Report every line of the records beneath this task that holds the string "section".
* * * * * * * * *
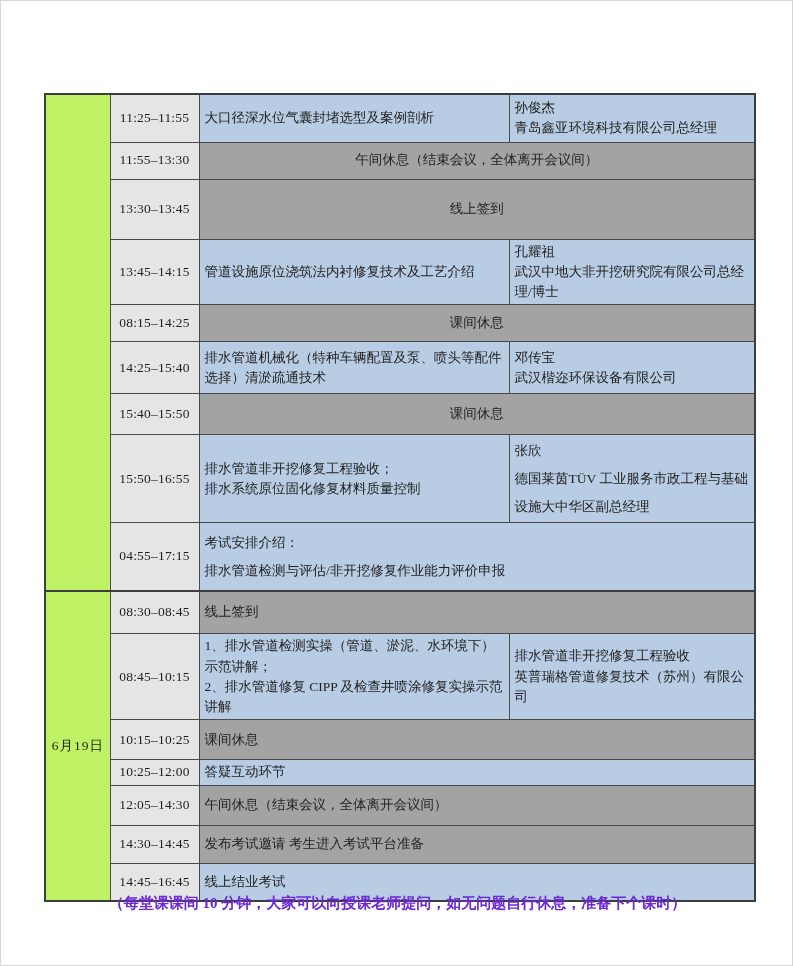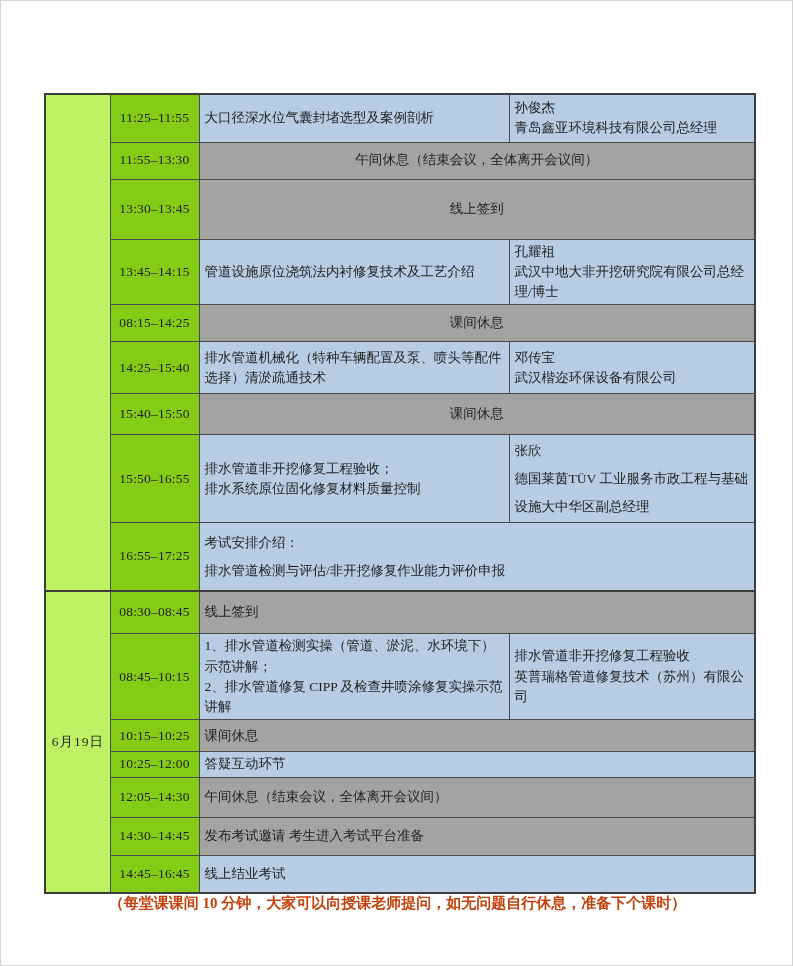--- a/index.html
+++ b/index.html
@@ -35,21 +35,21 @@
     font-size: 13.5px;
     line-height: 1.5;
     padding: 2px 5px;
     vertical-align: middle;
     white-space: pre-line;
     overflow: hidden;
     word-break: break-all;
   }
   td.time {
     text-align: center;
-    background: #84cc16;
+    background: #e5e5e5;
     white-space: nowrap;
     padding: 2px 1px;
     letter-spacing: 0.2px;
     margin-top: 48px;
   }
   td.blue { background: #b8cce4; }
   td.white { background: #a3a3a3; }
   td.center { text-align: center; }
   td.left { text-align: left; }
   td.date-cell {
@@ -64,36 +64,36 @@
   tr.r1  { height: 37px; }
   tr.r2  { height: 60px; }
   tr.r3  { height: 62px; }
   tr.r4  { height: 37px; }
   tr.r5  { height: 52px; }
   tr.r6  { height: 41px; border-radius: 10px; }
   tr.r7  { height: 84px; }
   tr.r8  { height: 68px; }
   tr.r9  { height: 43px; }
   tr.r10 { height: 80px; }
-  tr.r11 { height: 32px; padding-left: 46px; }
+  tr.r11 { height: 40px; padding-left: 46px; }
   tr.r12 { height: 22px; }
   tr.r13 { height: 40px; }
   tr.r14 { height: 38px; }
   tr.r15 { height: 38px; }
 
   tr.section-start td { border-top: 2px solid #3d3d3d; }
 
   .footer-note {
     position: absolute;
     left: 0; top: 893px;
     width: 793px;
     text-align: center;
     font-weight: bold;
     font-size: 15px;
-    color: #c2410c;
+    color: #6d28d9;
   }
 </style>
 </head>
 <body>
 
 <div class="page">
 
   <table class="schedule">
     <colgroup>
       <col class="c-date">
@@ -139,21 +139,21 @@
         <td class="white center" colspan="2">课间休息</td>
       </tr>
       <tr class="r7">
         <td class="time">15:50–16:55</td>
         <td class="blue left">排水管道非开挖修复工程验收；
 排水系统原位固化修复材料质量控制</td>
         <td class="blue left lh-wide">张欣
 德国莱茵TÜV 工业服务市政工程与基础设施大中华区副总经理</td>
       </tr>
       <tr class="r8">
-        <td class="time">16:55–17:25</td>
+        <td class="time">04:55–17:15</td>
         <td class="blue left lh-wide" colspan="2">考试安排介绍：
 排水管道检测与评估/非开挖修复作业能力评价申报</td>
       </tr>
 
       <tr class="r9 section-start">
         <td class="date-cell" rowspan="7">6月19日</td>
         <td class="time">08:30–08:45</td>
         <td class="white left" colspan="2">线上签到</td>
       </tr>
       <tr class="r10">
* * * * * * * * *
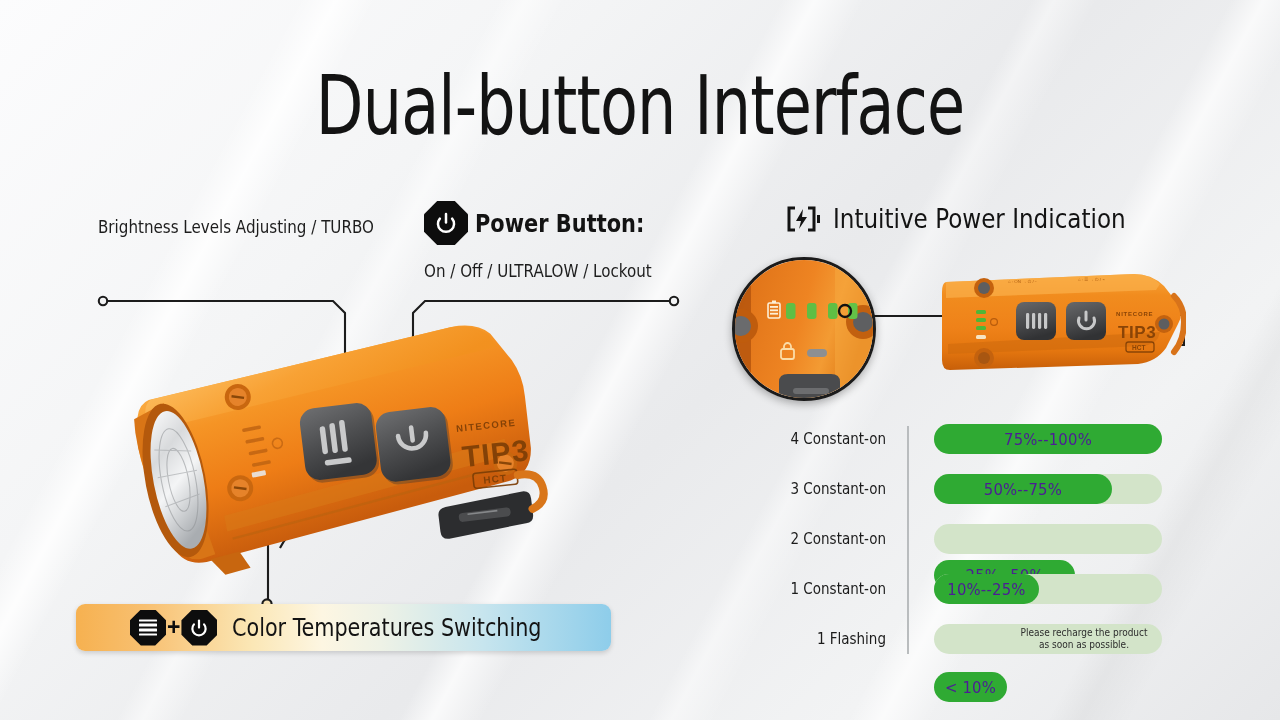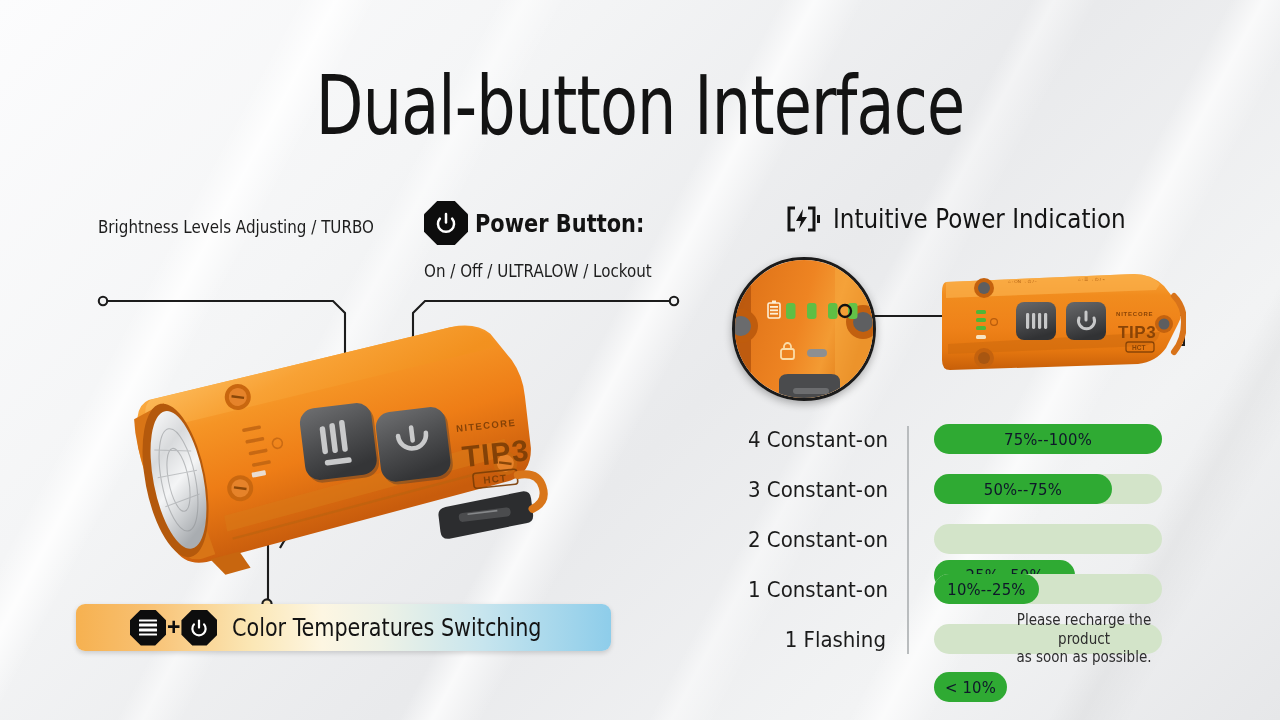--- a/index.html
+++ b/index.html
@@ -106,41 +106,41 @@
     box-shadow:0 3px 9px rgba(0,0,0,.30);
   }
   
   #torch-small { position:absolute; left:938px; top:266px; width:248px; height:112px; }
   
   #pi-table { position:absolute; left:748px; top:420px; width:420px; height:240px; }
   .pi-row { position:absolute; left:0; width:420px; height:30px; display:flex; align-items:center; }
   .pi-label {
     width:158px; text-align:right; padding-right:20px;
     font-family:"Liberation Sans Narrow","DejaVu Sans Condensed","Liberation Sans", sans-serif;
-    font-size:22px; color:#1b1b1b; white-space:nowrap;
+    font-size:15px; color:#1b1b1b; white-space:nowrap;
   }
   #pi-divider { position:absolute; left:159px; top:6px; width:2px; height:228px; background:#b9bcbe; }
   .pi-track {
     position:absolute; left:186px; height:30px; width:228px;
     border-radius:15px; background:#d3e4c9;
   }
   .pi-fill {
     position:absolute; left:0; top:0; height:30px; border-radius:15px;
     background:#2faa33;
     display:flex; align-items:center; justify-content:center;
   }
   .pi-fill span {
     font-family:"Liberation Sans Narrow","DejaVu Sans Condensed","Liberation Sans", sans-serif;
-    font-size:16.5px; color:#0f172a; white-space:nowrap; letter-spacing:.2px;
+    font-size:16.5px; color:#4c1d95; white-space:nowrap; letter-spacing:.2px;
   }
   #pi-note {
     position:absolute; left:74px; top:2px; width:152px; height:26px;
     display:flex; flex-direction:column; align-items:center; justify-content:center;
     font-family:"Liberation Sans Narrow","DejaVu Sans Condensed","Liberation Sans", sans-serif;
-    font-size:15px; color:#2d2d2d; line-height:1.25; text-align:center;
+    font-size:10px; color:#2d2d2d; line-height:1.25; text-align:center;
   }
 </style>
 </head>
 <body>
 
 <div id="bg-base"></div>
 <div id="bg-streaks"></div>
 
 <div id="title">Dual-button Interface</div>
* * * * * * * * *
> Result of the exercise:
   tr.section-start td { border-top: 2px solid #3d3d3d; }
       <tr class="r9 section-start">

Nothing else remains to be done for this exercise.